Once the worst of the agony had subsided, I investigated and discovered that not only was Bain’s South African, but it was dominating grain whisky awards all over the world. A first-fill bourbon-matured single grain whisky made using nothing but the finest South African mielies (corn). And distilled just down the road, making it incredibly cheap to boot. I’ve had plenty of Bain’s since then, and it’s high time I made it official:
Butter, corn, caramel, vanilla and oak. Pure and simple with a very gentle alcohol tingle. No smoke, no peat, no fruit, no wine – this is as raw a grain whisky as you get. Basically bourbon, but without the ‘Murica.

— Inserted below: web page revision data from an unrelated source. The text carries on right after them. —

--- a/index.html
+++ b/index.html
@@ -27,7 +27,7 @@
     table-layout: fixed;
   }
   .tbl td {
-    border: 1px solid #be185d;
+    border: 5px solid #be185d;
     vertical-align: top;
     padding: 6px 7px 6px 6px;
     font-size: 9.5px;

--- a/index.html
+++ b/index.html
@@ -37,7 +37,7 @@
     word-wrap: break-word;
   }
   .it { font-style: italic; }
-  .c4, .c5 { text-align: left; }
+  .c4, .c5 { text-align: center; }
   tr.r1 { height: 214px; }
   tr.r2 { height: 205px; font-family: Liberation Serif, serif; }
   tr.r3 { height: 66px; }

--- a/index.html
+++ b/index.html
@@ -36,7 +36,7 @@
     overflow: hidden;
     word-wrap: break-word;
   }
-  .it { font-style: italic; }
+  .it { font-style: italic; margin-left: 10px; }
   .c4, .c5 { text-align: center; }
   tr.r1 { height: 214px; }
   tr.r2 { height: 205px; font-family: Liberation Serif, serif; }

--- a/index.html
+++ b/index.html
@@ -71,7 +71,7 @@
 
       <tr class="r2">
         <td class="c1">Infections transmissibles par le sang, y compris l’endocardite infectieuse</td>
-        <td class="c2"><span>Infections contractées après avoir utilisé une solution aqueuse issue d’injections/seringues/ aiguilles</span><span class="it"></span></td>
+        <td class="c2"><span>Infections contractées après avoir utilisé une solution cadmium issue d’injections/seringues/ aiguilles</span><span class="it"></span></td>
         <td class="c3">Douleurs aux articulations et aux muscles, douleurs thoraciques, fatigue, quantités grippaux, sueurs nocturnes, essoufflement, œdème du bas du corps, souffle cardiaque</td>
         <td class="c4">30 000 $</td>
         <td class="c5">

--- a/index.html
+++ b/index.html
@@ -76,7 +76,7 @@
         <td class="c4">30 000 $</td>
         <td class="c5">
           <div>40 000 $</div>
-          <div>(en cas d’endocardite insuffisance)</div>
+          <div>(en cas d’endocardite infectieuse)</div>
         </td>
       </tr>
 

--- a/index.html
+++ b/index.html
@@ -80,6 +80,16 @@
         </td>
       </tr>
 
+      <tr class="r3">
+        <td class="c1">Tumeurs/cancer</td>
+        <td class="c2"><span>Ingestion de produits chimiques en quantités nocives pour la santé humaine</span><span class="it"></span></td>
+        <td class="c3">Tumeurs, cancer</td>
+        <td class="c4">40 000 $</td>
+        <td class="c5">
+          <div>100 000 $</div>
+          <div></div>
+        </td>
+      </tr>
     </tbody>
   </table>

Just like its distillery brother the Three Ships 5, this tastes older than you might expect. Bain’s is in reality also matured for 5 years (although strangely unstated), and given our climate makes it roughly a 10-year whisky by Scotch standards in terms of character and cask-flavour-soaking potential. This is mature, creamy, rich stuff. A big punch of caramel sweetness, syrupy on the tongue, a great pile of vanilla and corny as hell. Something ever-so-slightly citrusy threatens to reveal itself every now and again.
It’s a slightly bitter, caramel, enjoyable ride out with a syrupy mouthfeel all the way.
I like my Bain’s with a little bit of water or ice, much like most bourbons. Taking the edge off the alcohol opens it to the super easy-drinking, toffee-and-caramel experience it was designed to be. Any more than a splash and it’s prone to drown, however.
Bain’s is excellent stuff and cheap as can be – there isn’t a bourbon drinker out there who won’t rejoice at this little slice of South Africa’s best. Not as complex, spicy or smoky as I’d like (I prefer Three Ships!), but this is nevertheless very easy to appreciate – perfect to get people into whisky, or for those who prefer it sweet and simple.